**What is required:** Strip out the pictures and transcribe the records that follow exactly.

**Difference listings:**
###

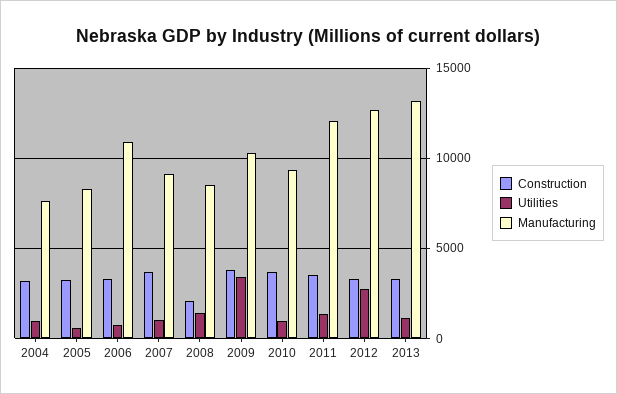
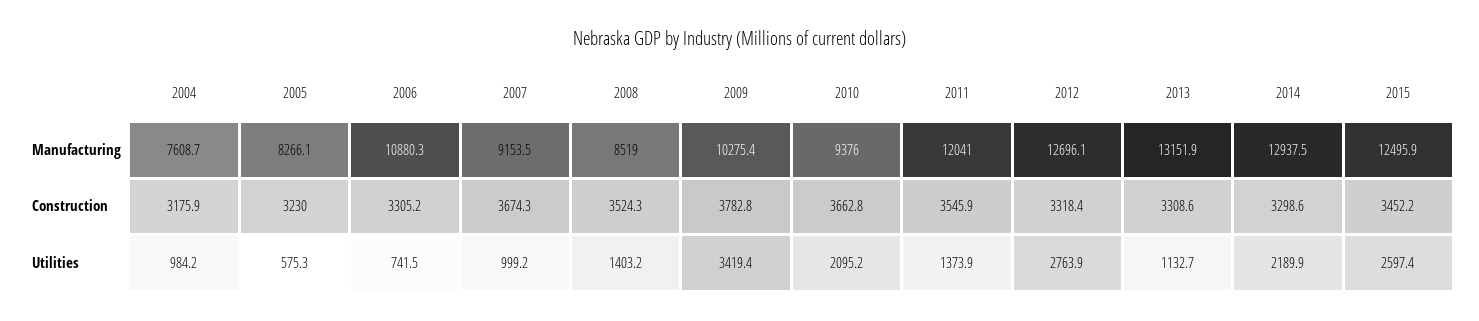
Construction, 2008: 2000 -> 3524.3
Utilities, 2010: 1000 -> 2095.2
Manufacturing, 2014: none -> 12937.5
Manufacturing, 2015: none -> 12495.9
Construction, 2014: none -> 3298.6
Construction, 2015: none -> 3452.2
Utilities, 2014: none -> 2189.9
Utilities, 2015: none -> 2597.4

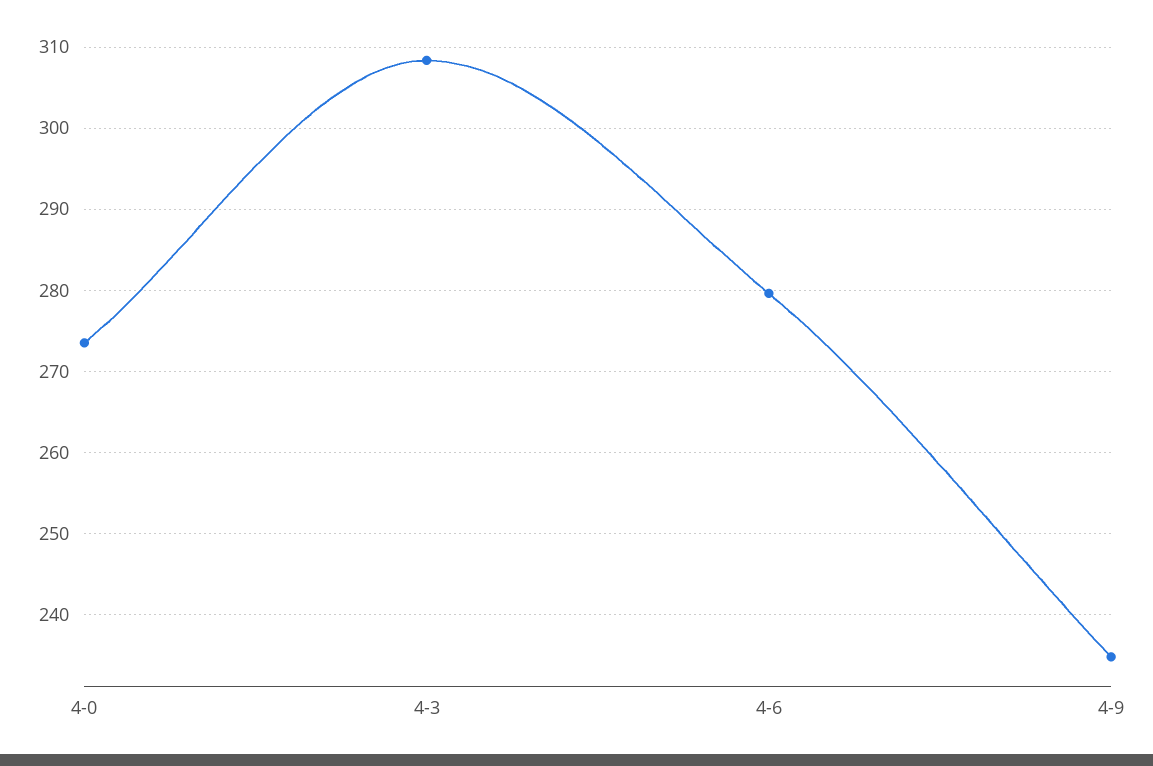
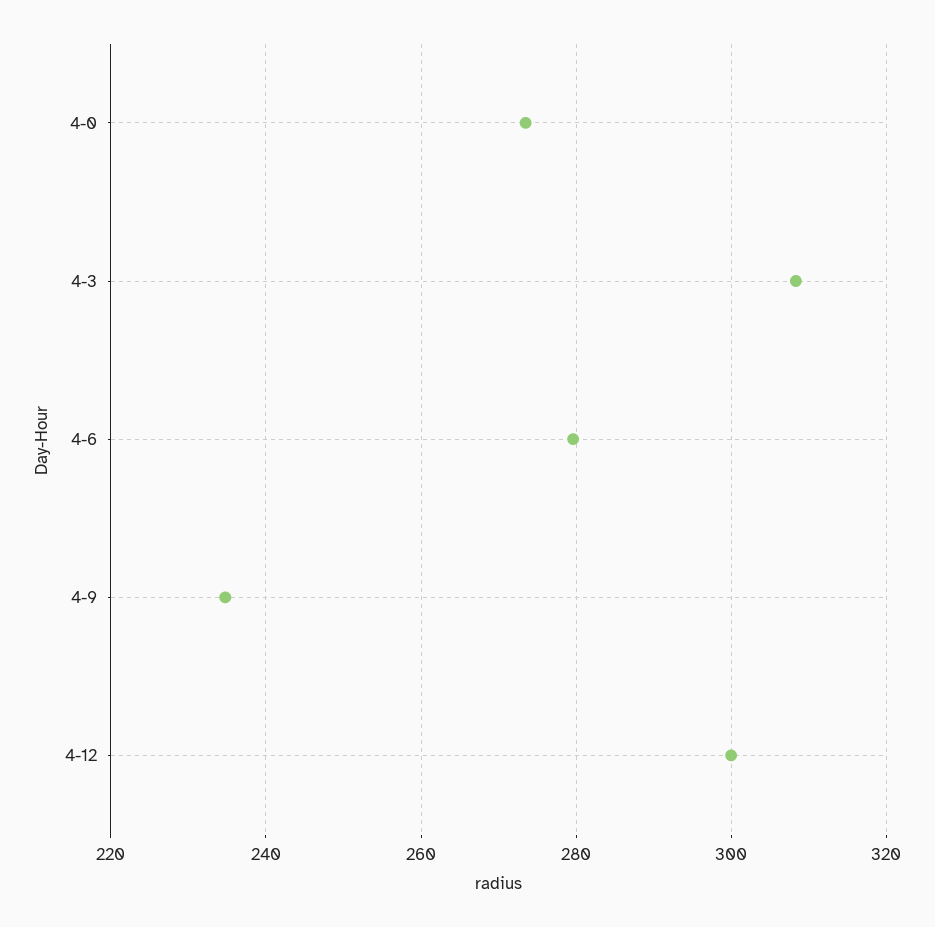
4-12: none -> 300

###

**Response to this task:**
Construction, 2008: 2000 -> 3524.3
Utilities, 2010: 1000 -> 2095.2
Manufacturing, 2014: none -> 12937.5
Manufacturing, 2015: none -> 12495.9
Construction, 2014: none -> 3298.6
Construction, 2015: none -> 3452.2
Utilities, 2014: none -> 2189.9
Utilities, 2015: none -> 2597.4

4-12: none -> 300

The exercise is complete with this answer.